§ Exercise brief
Pictures left aside, return the lines below exactly, from the one with "[78,24,374,43] Calibration of" to the end, including both ends.

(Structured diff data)

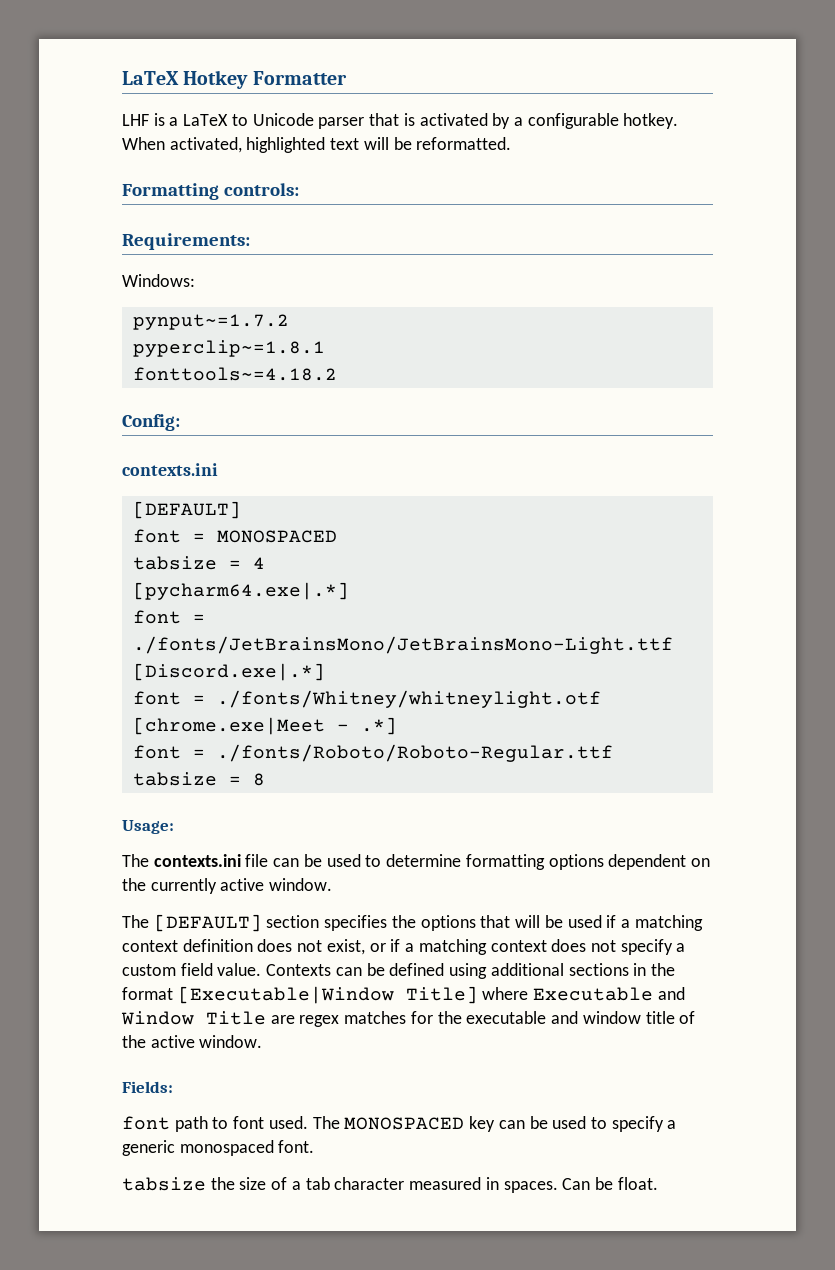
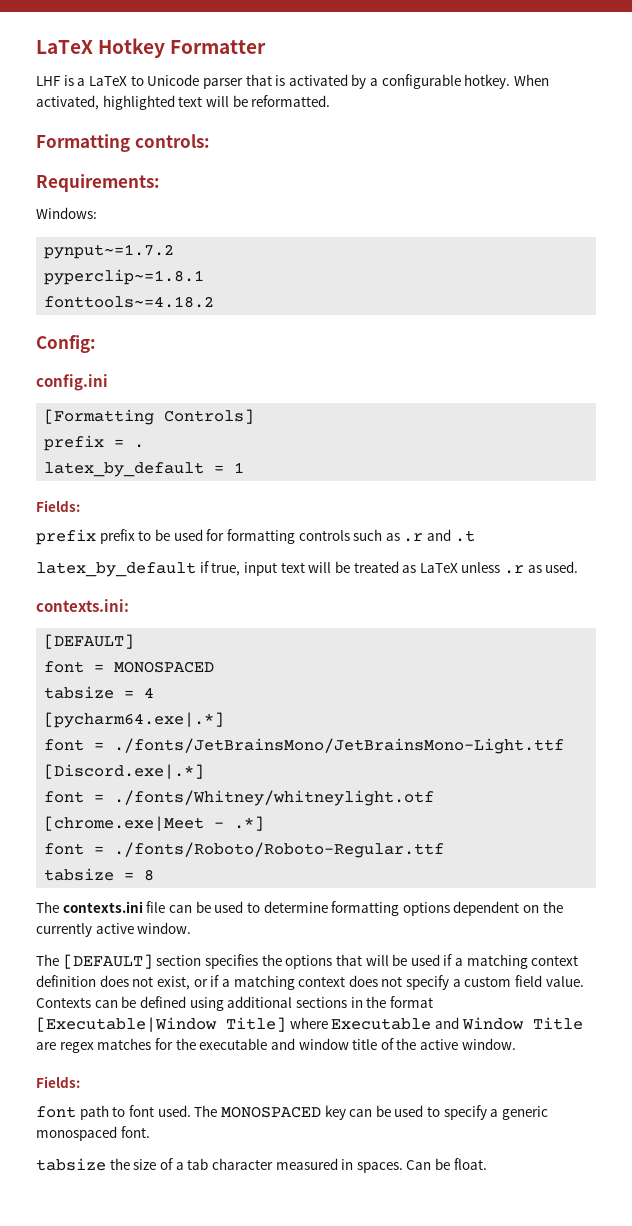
[122,463,218,476] contexts.ini -> [36,374,108,391] [44,409,255,425] [44,435,145,451] [44,462,245,477] [36,500,80,512] [36,529,475,545] [36,561,579,577] [36,599,129,612] config.ini // [Formatting Controls] // prefix = . // latex_by_default = 1 // Fields: // prefix prefix to be used for formatting controls such as .r and .t // latex_by_default if true, input text will be treated as LaTeX unless .r as used. // contexts.ini:
[122,820,174,834] // Usage: -> (155, 875) none

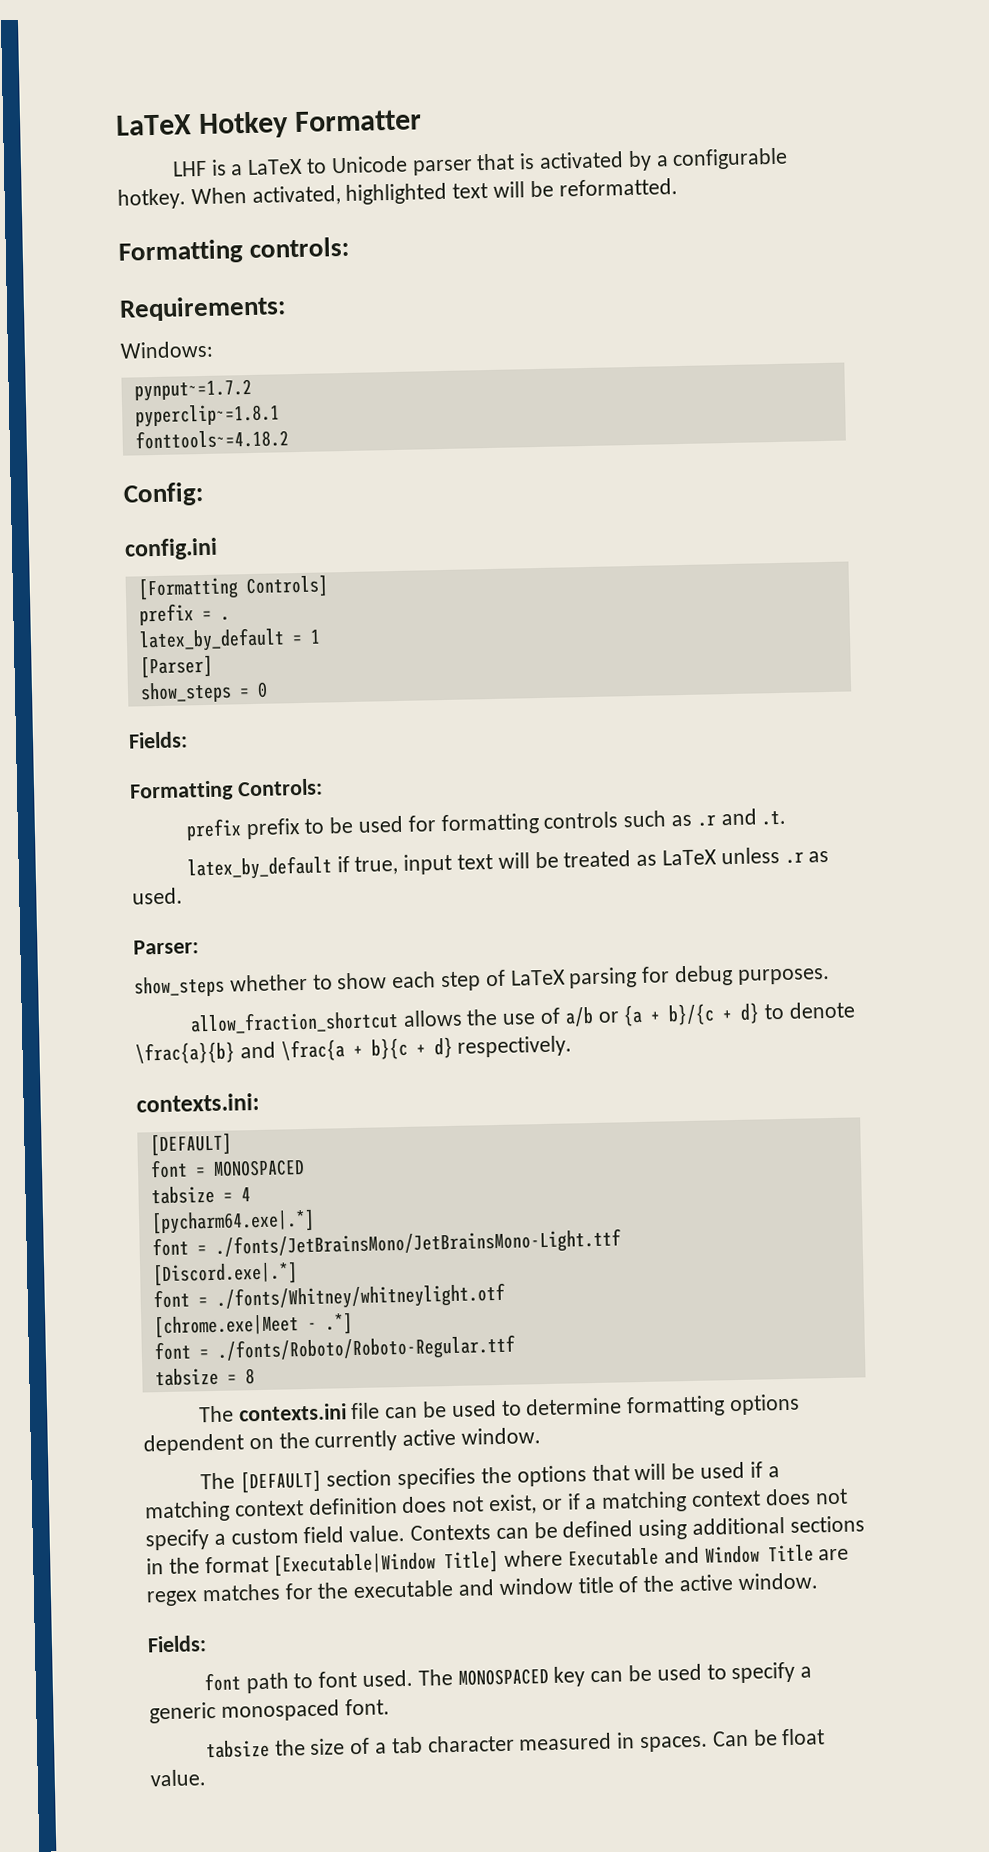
[36,500,80,512] // Fields: -> [139,654,213,679] [139,681,268,704] [128,731,188,749] [129,778,323,802] // [Parser] // show_steps = 0 // Fields: // Formatting Controls:
[454,530,475,542] .t -> [761,810,787,826] .t.
(579, 567) none -> [133,939,199,955] [134,965,830,998] [189,1001,856,1035] [135,1035,573,1065] // Parser: // show_steps whether to show each step of LaTeX parsing for debug purposes. // allow_fraction_shortcut allows the use of a/b or {a + b}/{c + d} to denote \frac{a}{b} and \frac{a + b}{c + d} respectively.
[453,1158,487,1170] float. -> [781,1728,826,1746] [150,1769,206,1787] float value.

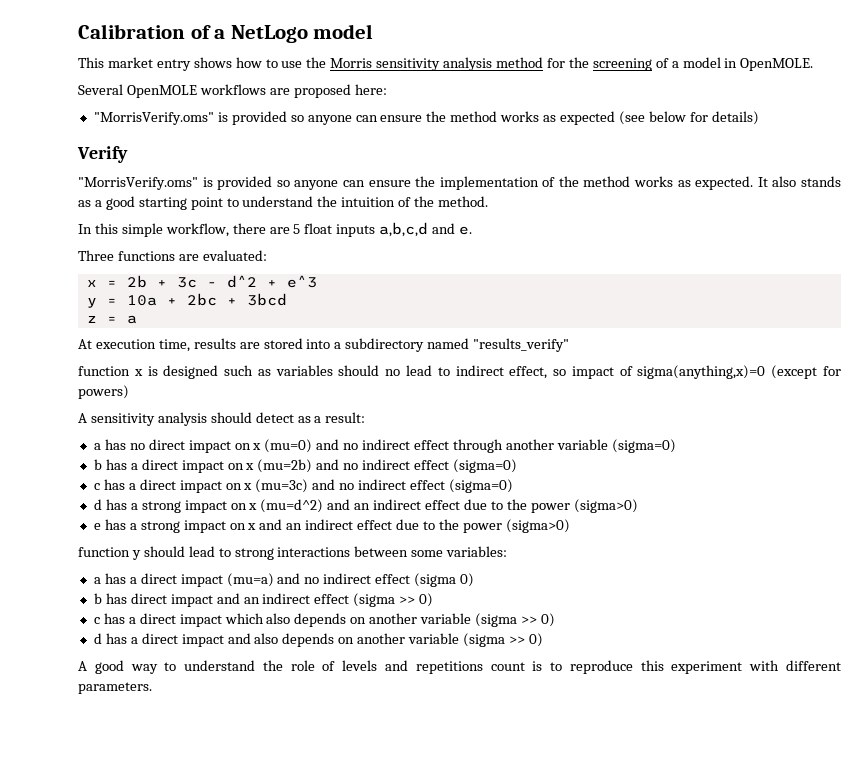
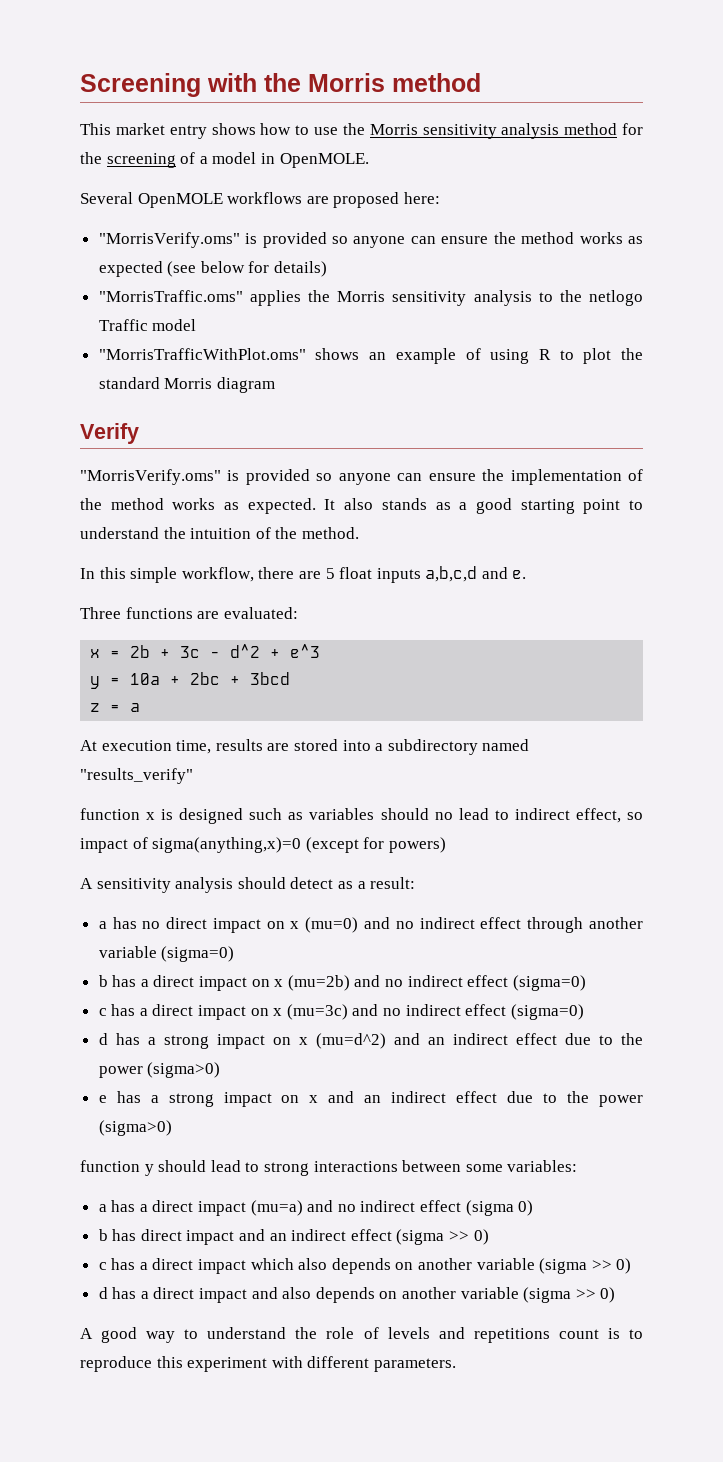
[78,24,374,43] Calibration of a NetLogo model -> [80,73,481,97] Screening with the Morris method
(759, 118) none -> [98,290,643,306] [98,319,197,331] [98,348,643,364] [98,377,275,393] // "MorrisTraffic.oms" applies the Morris sensitivity analysis to the netlogo Traffic model // "MorrisTrafficWithPlot.oms" shows an example of using R to plot the standard Morris diagram

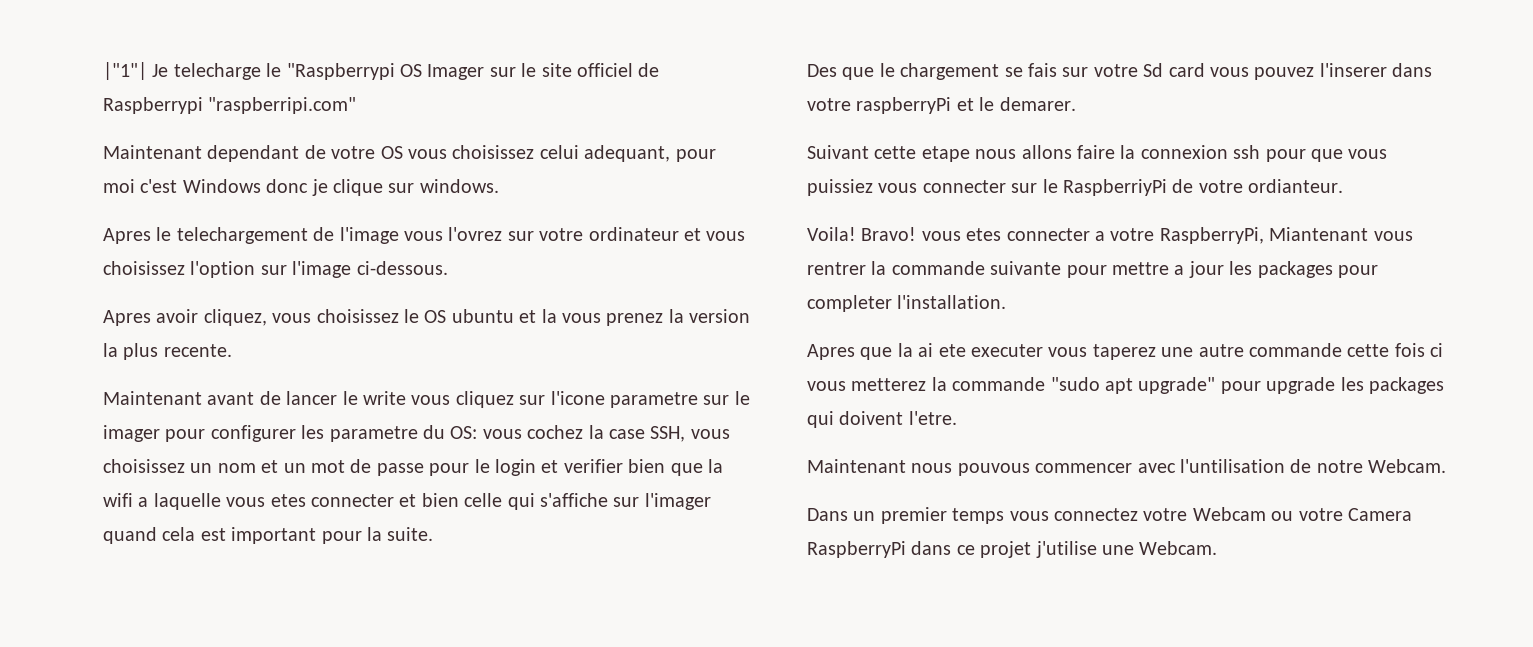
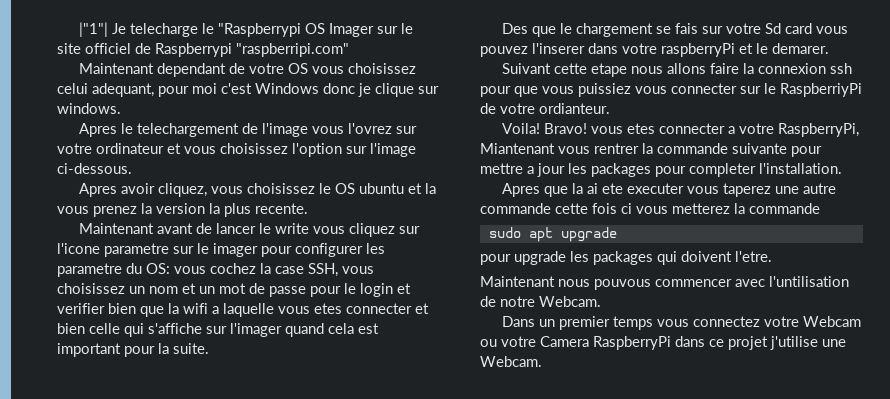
[1050,377,1216,394] "sudo apt upgrade" -> [488,227,617,242] // sudo apt upgrade //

§ Written solution
[78,24,374,43] Calibration of a NetLogo model -> [80,73,481,97] Screening with the Morris method
(759, 118) none -> [98,290,643,306] [98,319,197,331] [98,348,643,364] [98,377,275,393] // "MorrisTraffic.oms" applies the Morris sensitivity analysis to the netlogo Traffic model // "MorrisTrafficWithPlot.oms" shows an example of using R to plot the standard Morris diagram

[1050,377,1216,394] "sudo apt upgrade" -> [488,227,617,242] // sudo apt upgrade //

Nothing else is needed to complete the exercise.